What you are asked to do => In the entries below, find each line bearing the string "which" and copy it.
==== Provided records ====
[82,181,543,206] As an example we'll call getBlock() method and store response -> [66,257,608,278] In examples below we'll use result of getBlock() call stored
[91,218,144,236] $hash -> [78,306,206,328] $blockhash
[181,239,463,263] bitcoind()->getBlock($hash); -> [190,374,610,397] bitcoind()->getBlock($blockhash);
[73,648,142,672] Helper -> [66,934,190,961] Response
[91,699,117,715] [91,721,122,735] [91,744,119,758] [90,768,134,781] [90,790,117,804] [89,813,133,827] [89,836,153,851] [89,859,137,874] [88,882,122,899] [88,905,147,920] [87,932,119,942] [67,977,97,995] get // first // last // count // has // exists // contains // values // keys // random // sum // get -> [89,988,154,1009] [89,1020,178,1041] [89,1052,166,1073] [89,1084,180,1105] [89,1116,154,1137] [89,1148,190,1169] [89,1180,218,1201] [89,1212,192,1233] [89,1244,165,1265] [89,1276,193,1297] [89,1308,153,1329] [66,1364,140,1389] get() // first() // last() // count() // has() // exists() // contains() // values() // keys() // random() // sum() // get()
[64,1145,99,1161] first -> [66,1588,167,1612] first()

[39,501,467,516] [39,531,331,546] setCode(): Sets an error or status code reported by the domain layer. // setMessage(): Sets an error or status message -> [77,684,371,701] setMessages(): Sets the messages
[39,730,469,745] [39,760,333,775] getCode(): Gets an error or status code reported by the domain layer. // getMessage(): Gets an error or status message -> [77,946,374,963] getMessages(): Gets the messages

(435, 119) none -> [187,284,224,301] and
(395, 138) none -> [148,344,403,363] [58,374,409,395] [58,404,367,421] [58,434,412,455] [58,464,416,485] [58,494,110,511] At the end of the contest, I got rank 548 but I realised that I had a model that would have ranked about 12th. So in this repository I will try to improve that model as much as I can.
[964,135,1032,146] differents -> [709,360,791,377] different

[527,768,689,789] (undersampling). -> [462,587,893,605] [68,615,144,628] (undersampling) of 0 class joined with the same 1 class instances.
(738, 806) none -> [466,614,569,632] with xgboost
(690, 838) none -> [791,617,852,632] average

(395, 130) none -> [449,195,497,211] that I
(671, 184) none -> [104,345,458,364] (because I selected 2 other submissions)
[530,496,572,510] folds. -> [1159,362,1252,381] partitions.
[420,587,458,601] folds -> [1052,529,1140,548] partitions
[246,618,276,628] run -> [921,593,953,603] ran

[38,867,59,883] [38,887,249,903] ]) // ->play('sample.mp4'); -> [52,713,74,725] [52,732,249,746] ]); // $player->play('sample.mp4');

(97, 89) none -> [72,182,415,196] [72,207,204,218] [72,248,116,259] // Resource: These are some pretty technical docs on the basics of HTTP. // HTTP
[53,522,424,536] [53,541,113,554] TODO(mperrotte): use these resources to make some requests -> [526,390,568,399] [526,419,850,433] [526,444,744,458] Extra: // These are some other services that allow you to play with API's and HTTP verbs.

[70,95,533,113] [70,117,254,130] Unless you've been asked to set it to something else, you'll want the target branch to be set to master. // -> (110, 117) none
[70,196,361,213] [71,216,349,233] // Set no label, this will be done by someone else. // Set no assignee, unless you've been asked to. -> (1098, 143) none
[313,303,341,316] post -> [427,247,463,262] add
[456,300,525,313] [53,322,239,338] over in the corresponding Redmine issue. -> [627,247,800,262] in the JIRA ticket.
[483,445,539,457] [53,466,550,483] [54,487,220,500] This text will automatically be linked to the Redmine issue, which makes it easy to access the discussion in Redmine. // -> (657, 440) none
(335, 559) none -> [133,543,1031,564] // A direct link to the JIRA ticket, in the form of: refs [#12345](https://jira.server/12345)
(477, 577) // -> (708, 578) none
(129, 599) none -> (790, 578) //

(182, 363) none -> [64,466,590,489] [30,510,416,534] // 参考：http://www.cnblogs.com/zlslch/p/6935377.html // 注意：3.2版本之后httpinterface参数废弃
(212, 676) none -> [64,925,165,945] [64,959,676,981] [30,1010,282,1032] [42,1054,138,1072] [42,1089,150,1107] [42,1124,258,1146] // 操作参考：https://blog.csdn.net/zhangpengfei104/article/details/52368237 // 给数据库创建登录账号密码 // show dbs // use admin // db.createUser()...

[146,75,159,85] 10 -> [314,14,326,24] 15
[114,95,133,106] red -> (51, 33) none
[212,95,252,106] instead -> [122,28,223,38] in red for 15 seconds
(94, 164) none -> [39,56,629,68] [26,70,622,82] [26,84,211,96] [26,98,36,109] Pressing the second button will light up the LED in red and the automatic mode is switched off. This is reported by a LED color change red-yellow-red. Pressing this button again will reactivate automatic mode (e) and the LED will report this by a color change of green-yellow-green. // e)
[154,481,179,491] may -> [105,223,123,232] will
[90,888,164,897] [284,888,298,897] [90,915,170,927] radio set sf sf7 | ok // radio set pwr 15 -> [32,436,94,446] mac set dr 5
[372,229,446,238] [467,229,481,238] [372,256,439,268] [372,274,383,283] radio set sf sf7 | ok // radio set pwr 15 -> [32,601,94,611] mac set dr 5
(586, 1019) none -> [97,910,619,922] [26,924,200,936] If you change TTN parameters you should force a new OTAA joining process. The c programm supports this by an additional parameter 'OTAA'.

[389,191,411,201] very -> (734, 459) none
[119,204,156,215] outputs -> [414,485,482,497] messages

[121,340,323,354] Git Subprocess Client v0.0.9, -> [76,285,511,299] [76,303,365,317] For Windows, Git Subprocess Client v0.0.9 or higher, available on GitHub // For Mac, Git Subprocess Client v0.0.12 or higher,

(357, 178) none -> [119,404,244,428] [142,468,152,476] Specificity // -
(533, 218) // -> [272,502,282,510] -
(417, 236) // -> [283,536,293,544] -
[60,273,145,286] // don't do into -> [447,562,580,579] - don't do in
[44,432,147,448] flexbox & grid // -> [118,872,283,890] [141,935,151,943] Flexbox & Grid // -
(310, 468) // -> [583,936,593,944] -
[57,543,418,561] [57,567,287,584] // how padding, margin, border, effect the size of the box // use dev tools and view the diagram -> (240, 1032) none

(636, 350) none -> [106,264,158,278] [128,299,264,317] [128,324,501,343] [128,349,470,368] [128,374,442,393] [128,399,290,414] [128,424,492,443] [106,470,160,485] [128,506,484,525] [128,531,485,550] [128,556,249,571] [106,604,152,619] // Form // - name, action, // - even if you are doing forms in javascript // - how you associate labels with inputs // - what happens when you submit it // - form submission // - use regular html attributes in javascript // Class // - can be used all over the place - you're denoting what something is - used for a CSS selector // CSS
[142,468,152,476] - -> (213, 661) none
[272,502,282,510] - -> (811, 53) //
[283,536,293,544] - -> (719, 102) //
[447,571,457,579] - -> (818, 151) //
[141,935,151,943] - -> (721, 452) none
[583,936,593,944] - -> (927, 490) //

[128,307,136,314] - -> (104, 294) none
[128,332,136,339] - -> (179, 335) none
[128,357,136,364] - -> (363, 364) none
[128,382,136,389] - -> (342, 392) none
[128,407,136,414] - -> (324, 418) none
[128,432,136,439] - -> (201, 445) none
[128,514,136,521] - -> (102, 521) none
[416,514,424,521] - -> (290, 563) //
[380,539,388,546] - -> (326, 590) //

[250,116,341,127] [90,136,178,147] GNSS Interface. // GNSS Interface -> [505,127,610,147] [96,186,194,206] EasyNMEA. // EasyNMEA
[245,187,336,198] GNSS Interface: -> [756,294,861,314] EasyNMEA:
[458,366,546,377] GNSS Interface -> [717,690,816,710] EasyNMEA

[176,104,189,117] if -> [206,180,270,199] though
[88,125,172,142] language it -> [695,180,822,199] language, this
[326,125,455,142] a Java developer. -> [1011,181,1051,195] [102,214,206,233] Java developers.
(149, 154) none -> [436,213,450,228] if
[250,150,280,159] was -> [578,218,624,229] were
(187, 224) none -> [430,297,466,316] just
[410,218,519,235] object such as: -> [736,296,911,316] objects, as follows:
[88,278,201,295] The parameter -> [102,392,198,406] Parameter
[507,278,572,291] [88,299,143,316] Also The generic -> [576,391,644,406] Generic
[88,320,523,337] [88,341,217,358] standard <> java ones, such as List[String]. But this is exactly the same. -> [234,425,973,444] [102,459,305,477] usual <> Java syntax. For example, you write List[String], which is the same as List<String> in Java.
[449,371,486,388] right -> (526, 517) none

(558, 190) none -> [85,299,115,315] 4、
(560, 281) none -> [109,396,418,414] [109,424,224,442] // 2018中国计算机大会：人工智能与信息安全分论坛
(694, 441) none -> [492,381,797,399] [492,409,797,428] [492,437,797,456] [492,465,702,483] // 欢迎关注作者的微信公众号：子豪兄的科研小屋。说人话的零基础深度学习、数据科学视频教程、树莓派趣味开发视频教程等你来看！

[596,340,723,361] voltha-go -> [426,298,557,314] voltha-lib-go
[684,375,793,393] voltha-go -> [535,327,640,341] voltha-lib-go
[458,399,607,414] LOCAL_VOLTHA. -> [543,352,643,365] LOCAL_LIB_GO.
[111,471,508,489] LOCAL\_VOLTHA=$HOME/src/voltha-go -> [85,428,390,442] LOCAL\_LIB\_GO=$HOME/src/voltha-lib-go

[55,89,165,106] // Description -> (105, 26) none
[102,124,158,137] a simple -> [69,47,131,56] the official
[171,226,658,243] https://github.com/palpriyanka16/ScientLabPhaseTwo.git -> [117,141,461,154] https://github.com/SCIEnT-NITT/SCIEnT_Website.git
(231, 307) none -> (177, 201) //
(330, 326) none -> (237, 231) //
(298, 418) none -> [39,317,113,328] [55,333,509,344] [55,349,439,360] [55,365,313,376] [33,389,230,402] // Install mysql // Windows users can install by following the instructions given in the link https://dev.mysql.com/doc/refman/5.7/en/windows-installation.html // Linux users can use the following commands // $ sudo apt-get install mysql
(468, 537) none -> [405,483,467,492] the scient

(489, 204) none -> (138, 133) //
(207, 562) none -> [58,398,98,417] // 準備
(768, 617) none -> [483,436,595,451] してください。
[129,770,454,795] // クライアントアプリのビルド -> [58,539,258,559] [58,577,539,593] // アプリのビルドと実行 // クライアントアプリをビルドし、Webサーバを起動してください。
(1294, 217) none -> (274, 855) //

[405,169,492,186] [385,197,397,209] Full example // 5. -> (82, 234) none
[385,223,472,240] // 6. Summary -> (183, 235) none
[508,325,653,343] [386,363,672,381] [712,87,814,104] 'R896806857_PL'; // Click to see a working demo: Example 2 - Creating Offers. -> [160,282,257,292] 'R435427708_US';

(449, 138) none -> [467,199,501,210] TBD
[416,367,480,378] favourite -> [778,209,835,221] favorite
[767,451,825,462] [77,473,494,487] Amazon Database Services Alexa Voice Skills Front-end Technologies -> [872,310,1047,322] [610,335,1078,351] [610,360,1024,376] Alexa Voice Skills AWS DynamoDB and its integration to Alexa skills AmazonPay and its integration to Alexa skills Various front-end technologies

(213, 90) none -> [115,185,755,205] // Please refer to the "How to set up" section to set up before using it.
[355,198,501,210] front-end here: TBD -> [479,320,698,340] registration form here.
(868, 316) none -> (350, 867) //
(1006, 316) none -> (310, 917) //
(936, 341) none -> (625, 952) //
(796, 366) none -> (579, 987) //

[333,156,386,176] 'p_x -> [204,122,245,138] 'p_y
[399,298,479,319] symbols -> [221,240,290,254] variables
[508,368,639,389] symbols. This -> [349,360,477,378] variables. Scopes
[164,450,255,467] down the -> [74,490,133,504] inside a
====
Exercise answer =>
[483,445,539,457] [53,466,550,483] [54,487,220,500] This text will automatically be linked to the Redmine issue, which makes it easy to access the discussion in Redmine. // -> (657, 440) none
[88,320,523,337] [88,341,217,358] standard <> java ones, such as List[String]. But this is exactly the same. -> [234,425,973,444] [102,459,305,477] usual <> Java syntax. For example, you write List[String], which is the same as List<String> in Java.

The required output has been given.